Indian Fish Curry
We love this dish at our house. With its warm Indian spices, it has a complexity and depth of flavor, without being “spicy”. It’s not hot, but warm. Think: comfort. It has a fragrant bouquet, and it’s colorful, cheery and just plain pretty! The fish takes very little time to cook, but the sauce, close to an hour total in order to fully develop the flavors. It has more than 5 ingredients to be sure, but it really doesn’t take long or much effort to make, and people smack their lips over this one so it’s so worth it!
Indian Fish Curry
(makes 6 to 8 servings)
- 1/3 cup canola oil
- 1 yellow onion, finely chopped
- 2 cloves garlic, minced
- 2 small, fresh, hot green chiles (such as jalapeño) seeded & minced
- 1-inch piece fresh ginger, peeled and grated
- 1 Tbl. ground cumin
- 2 t. ground coriander
- 2 t. brown mustard seeds (plus more for sprinkling)
- 2 t. ground turmeric
- 2 tomatoes, chopped
- 1 Tbl. sugar
- Salt to taste
- 1 cup cherry or grape tomatoes, halved (reserved for serving)
- 2 lb. firm, mild white fish fillets such as tilapia, cod or halibut, cut into 1-inch chunks
- 3 Tbl. chopped fresh cilantro (fresh coriander)
In a large frying pan or large Dutch oven, warm the oil over medium-high heat.

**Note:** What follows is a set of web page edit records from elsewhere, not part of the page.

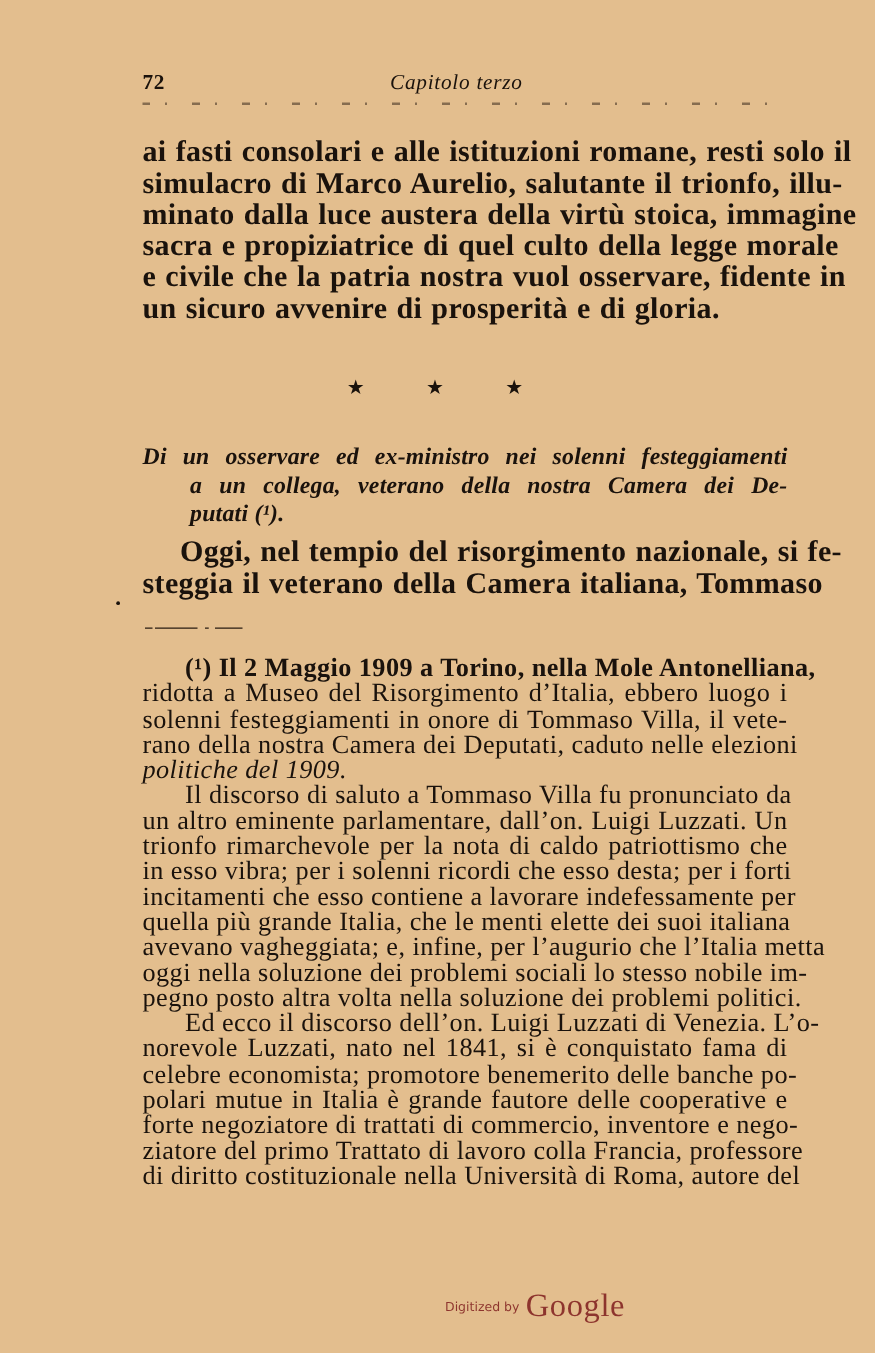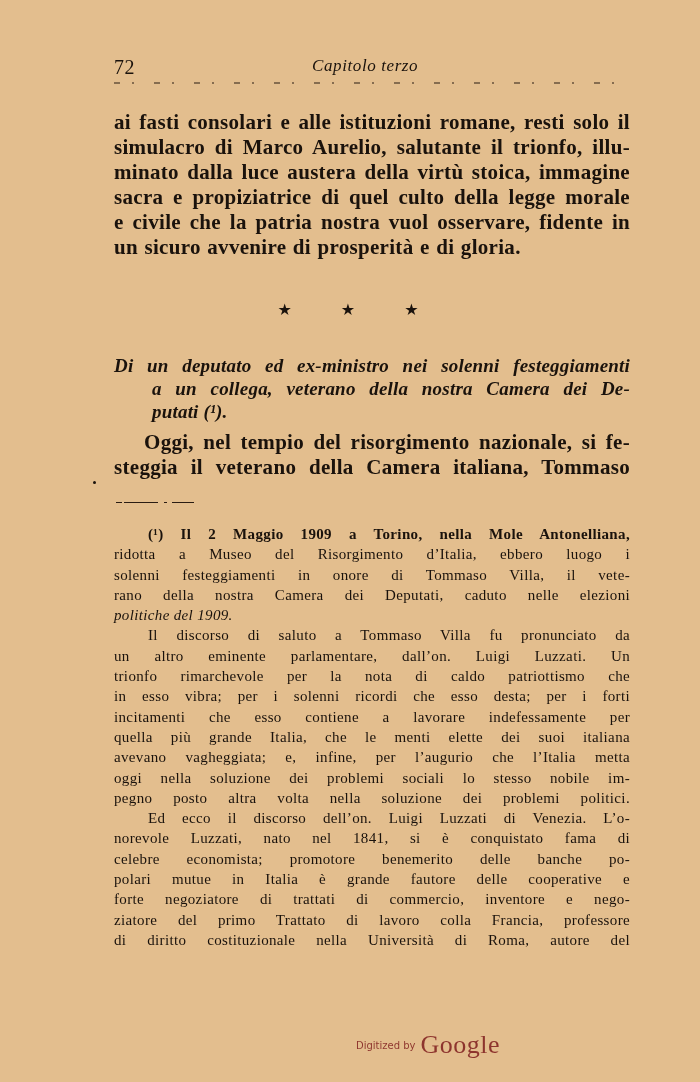--- a/index.html
+++ b/index.html
@@ -32,8 +32,8 @@
       left: 0;
       top: 0;
       font-family: "Liberation Serif", serif;
-      font-weight: normal;
-      font-size: 20px;
+      font-weight: bold;
+      font-size: 17px;
       letter-spacing: 0.5px;
     }
     .running-title {

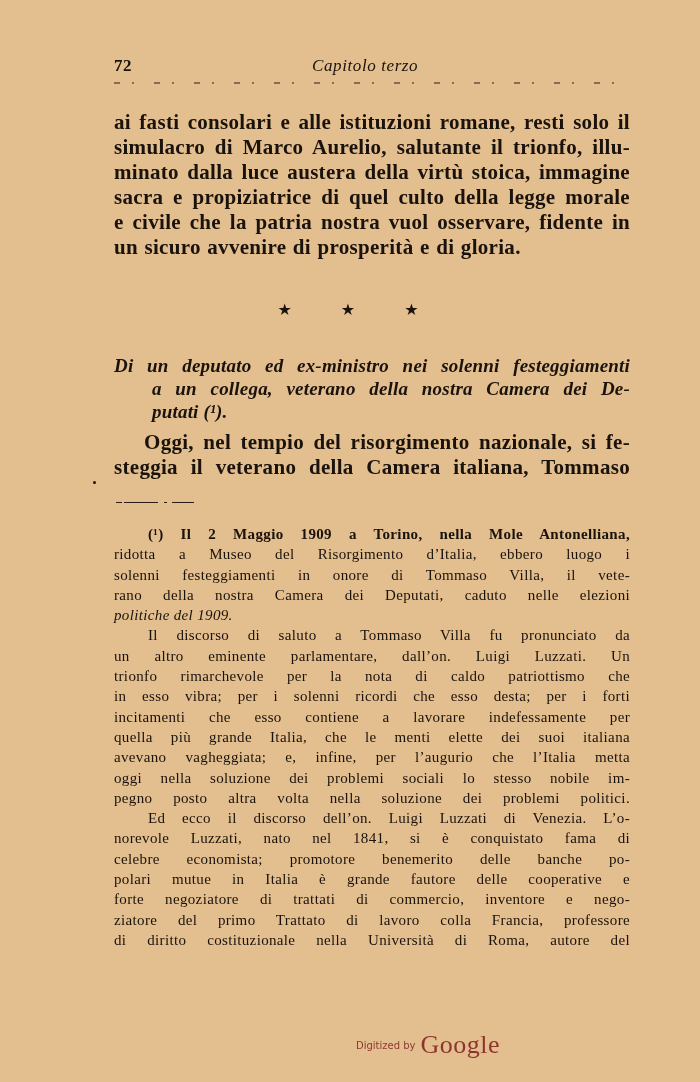--- a/index.html
+++ b/index.html
@@ -60,7 +60,7 @@
       width: 516px;
       font-family: "Liberation Serif", serif;
       font-weight: bold;
-      font-size: 21px;
+      font-size: 24px;
       line-height: 25px;
       text-align: justify;
       letter-spacing: 0.3px;

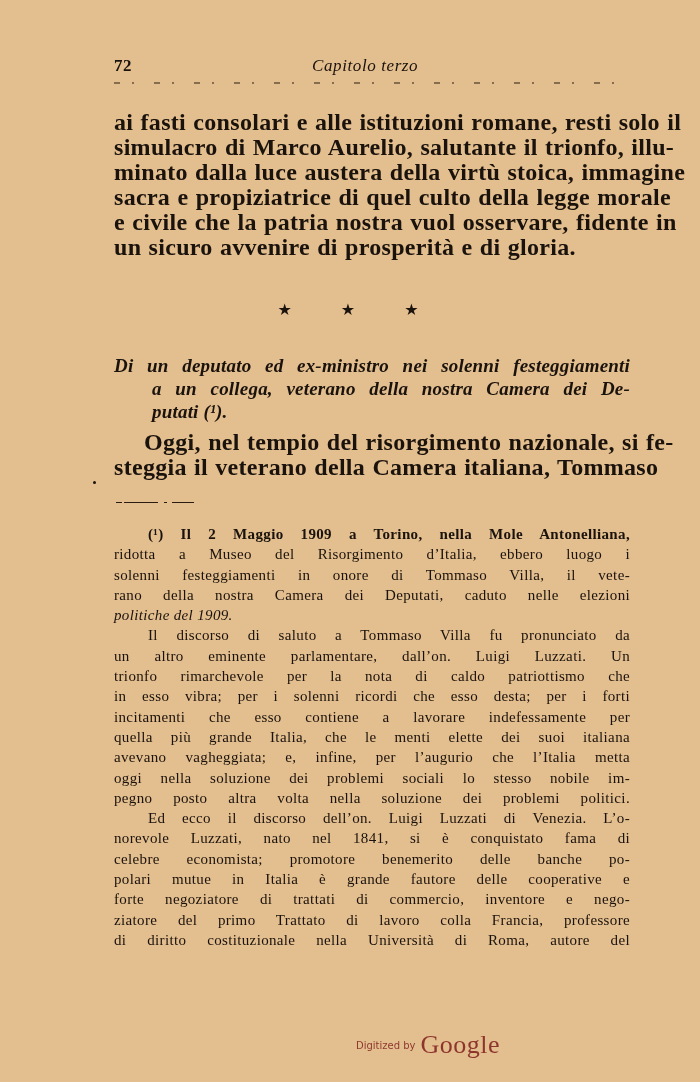--- a/index.html
+++ b/index.html
@@ -195,7 +195,7 @@
   <div class="stars">★ ★ ★</div>
 
   <div class="heading">
-    <span class="line">Di un deputato ed ex-ministro nei solenni festeggiamenti</span>
+    <span class="line">Di un osservare ed ex-ministro nei solenni festeggiamenti</span>
     <span class="line indent">a un collega, veterano della nostra Camera dei De-</span>
     <span class="line indent last">putati (¹).</span>
   </div>

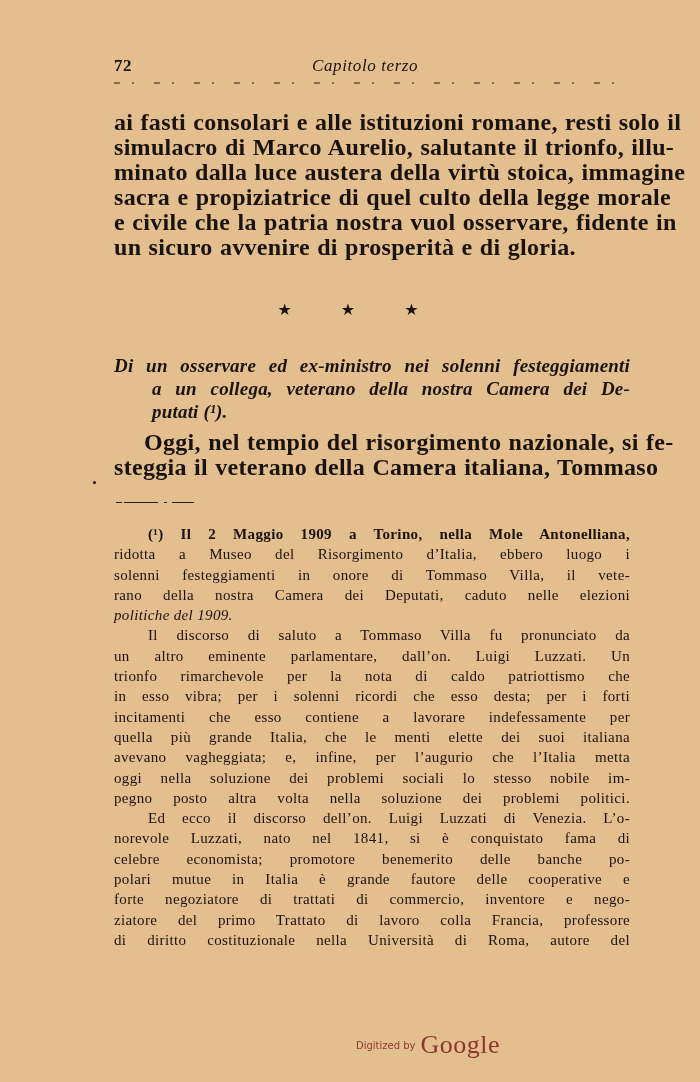--- a/index.html
+++ b/index.html
@@ -140,7 +140,7 @@
       top: 524px;
       width: 516px;
       font-family: "Liberation Serif", serif;
-      font-size: 15px;
+      font-size: 21px;
       line-height: 20.3px;
       letter-spacing: 0.35px;
     }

Add the onion and sauté until it starts to turn golden, 5 to 7 minutes. Stir in the garlic, chiles, ginger, cumin, coriander, mustard seeds, and turmeric and sauté until the spices are fragrant and evenly coat the chopped onion, about 1 minute. Add the chopped (regular) tomatoes, sugar and 1 teaspoon salt and sauté until the tomatoes begin to release their juices. Pour in 1-1/2 cups water and deglaze the pan, stirring and scraping up the browned bits on the bottom of the pan with a wood spoon.
Partially cover and cook over low heat for about 20 minutes. Uncover and add the fish, stirring gently to coat with the sauce. Partially cover and cook until the fish is opaque throughout and the sauce is thick, about 20 – 25 minutes longer. Check the sauce halfway through the cooking time; if it seems to be getting too thick, stir in a little more water, 1/2 cup at a time. Just before serving time, add most of the halved cherry tomatoes and heat for 5 more minutes. Season to taste with salt. Serve atop basmati rice, garnish with chopped cilantro, a light scattering of brown mustard seeds and a few more little tomato halves atop.
I’ve adapted this recipe from one appearing in Williams-Sonoma’s Essentials of Slow Cooking, a book I’ll turn to often for slow-cooked, mainly one-pot meals. It’s a winner.